Aim of the exercise: Below are entries. Reproduce exactly the lines between the line holding "(888, 507) none -> [631,335,641,342] ✓" and the line holding "(892, 936) none -> [631,685,641,692] ✓", inclusive, and only those.

Material for the task:

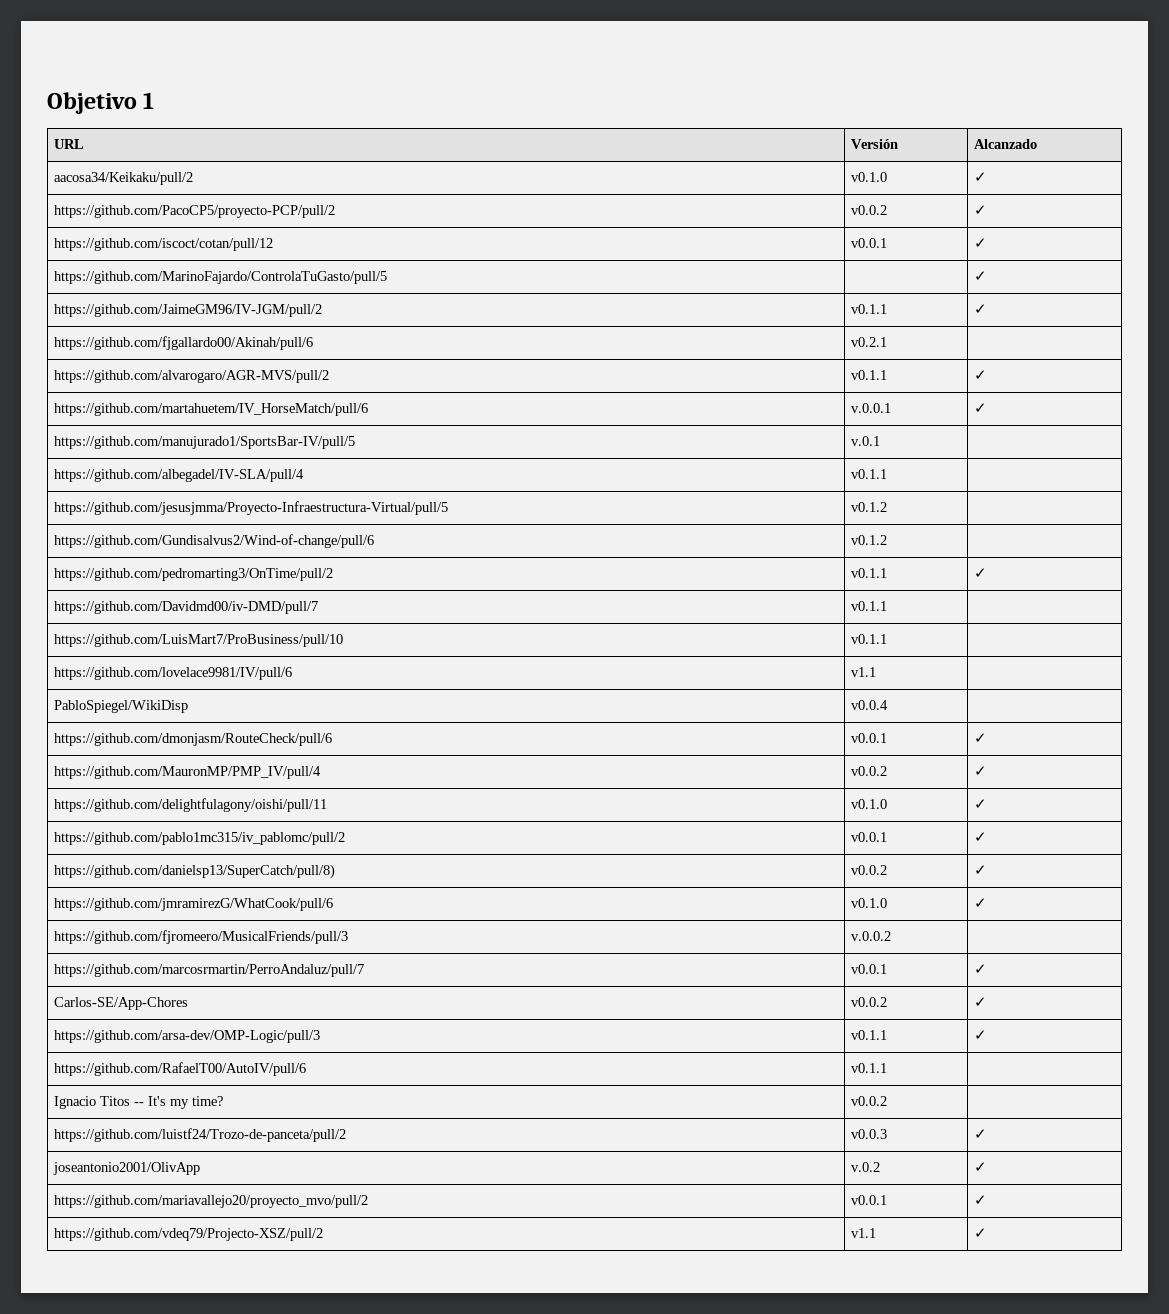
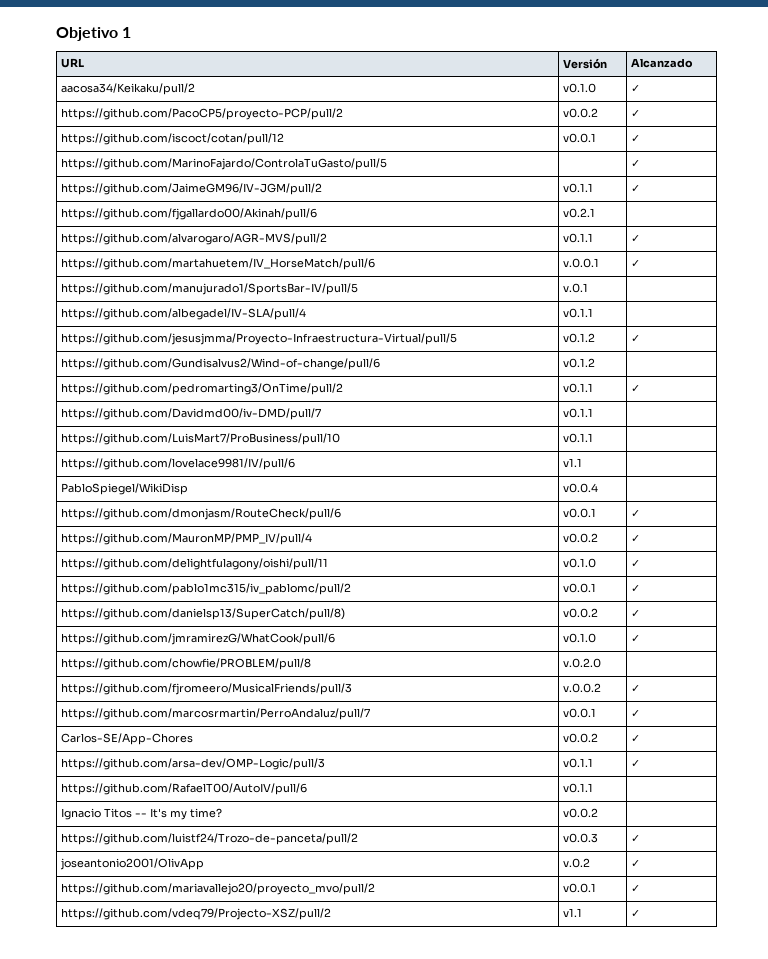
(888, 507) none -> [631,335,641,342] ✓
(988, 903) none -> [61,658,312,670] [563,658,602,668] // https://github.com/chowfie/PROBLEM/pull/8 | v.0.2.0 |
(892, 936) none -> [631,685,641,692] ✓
==
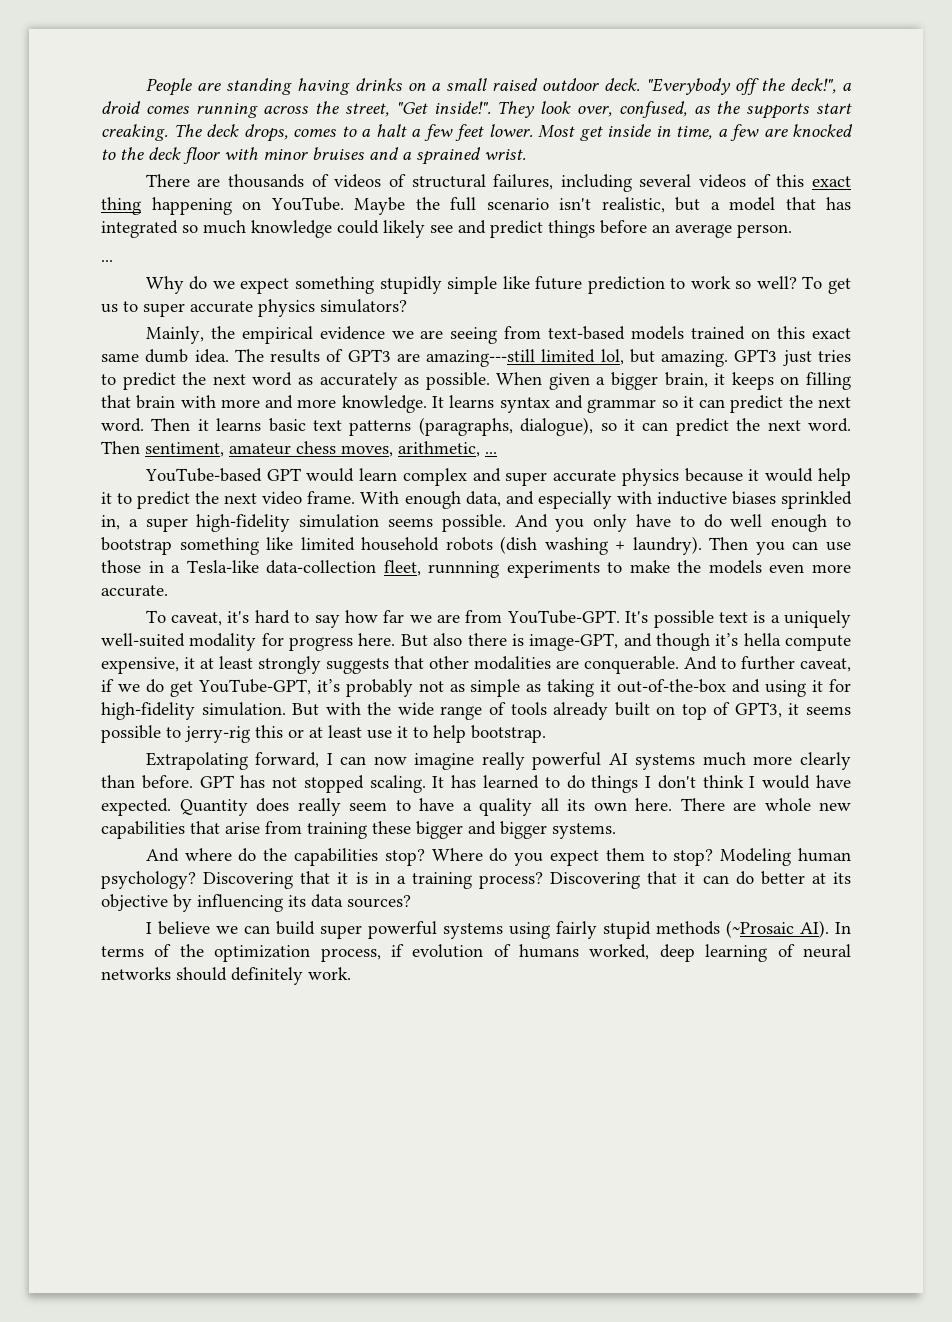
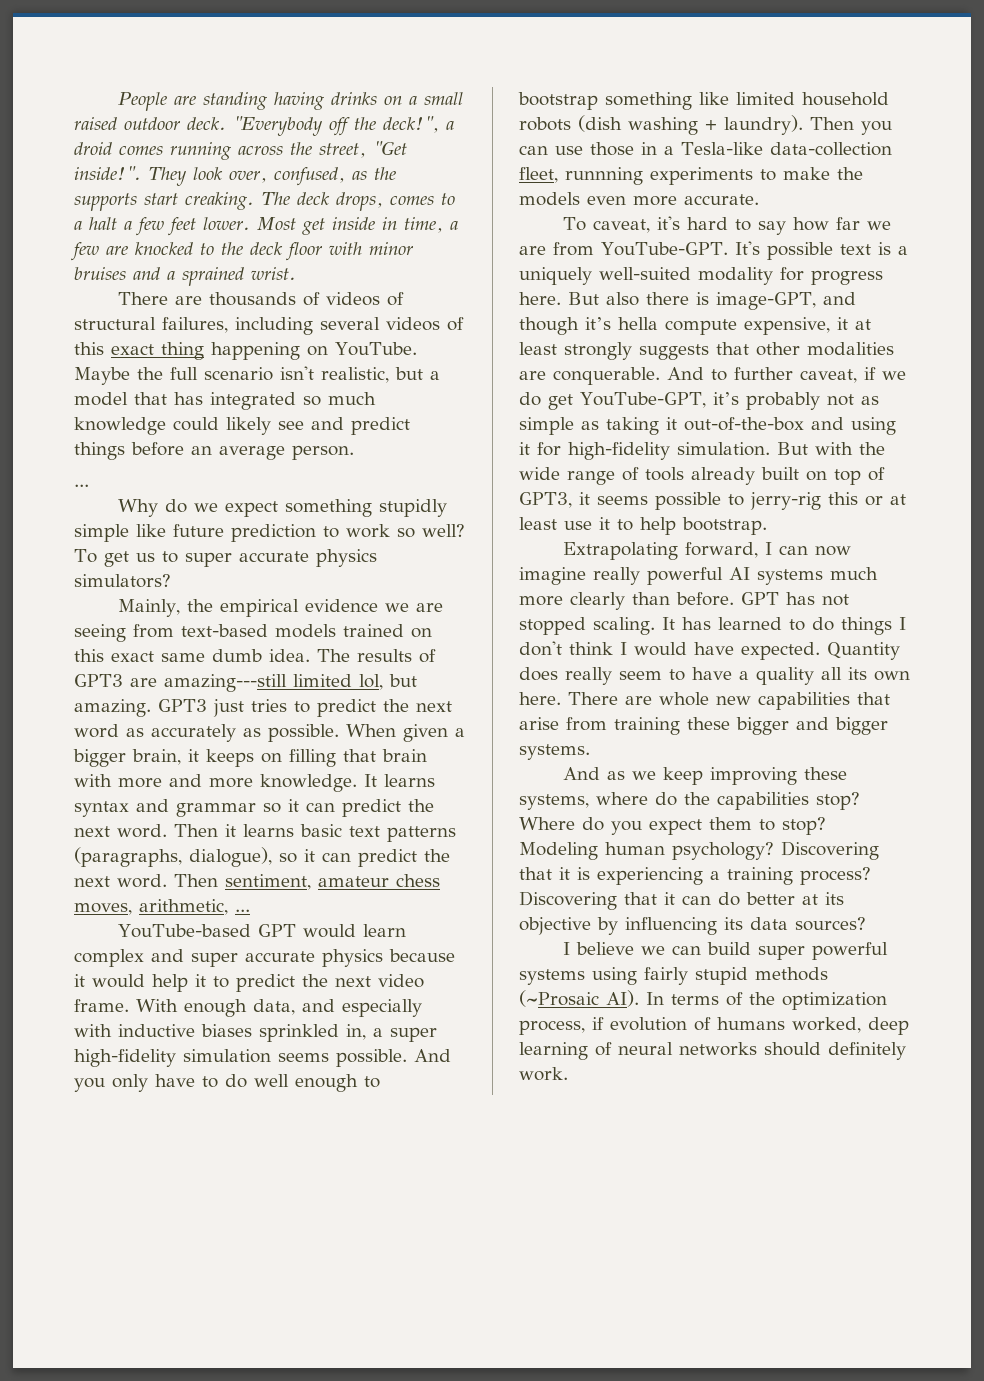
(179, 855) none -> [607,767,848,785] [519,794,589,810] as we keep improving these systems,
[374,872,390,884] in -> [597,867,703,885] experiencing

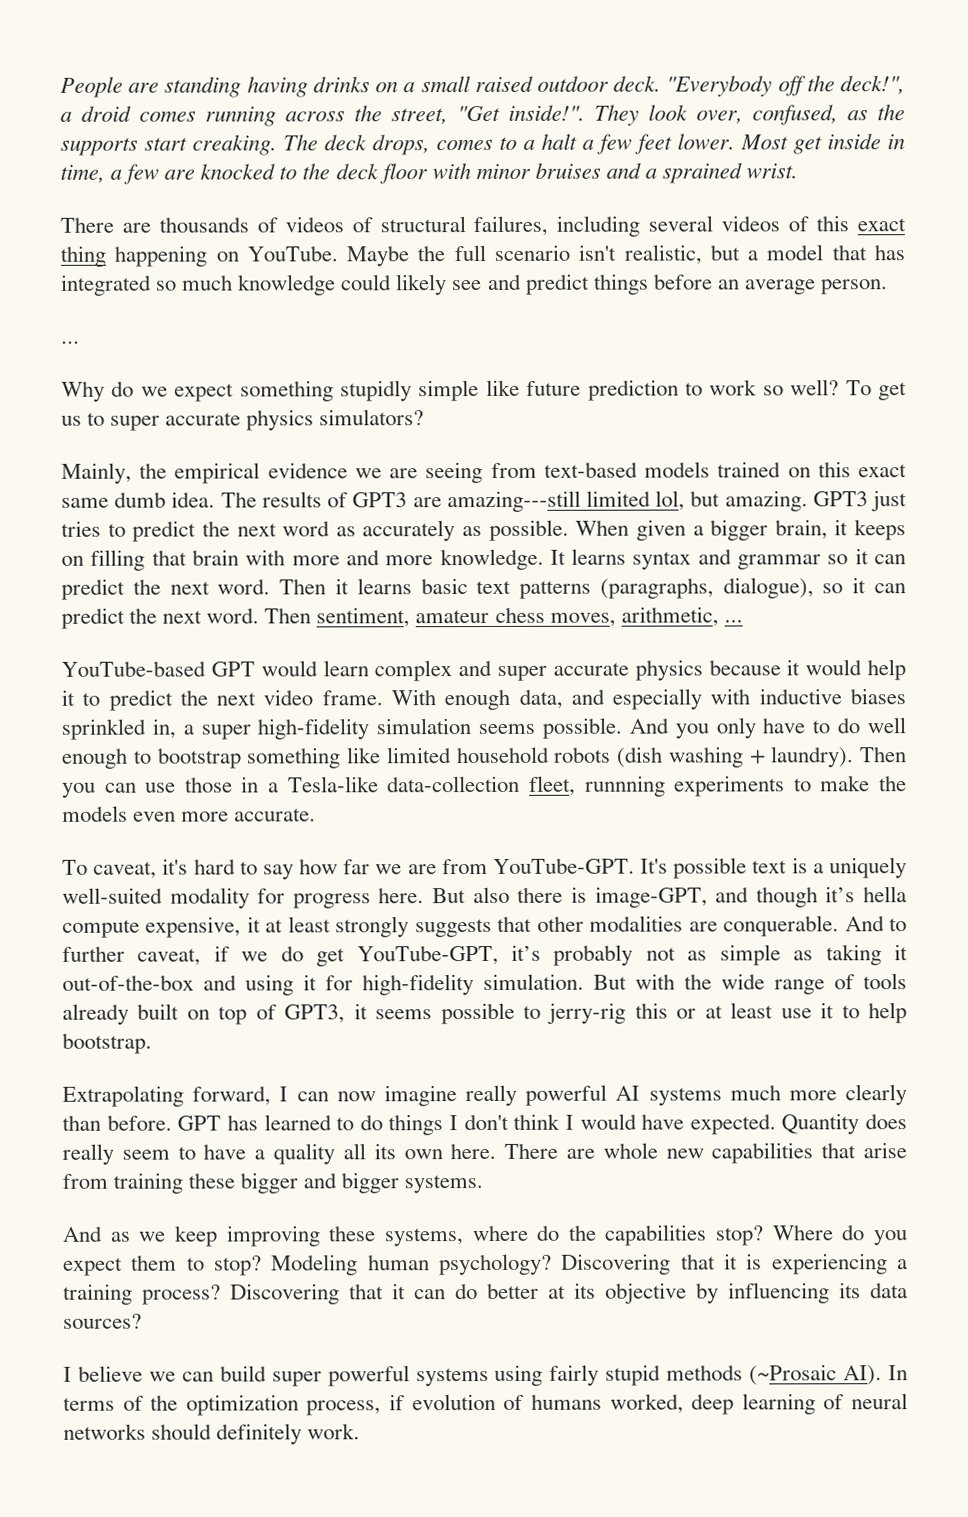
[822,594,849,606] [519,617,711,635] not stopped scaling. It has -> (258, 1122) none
==
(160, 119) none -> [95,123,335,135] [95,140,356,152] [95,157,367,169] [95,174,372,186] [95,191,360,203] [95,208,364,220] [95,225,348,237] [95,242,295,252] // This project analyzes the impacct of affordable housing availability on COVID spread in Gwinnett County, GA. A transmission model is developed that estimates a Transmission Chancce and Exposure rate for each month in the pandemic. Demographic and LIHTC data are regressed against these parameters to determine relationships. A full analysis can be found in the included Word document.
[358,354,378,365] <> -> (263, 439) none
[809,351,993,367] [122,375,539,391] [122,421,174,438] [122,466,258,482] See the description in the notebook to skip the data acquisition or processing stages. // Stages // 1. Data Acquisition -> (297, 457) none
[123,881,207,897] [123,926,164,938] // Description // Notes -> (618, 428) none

Finished task:
(888, 507) none -> [631,335,641,342] ✓
(988, 903) none -> [61,658,312,670] [563,658,602,668] // https://github.com/chowfie/PROBLEM/pull/8 | v.0.2.0 |
(892, 936) none -> [631,685,641,692] ✓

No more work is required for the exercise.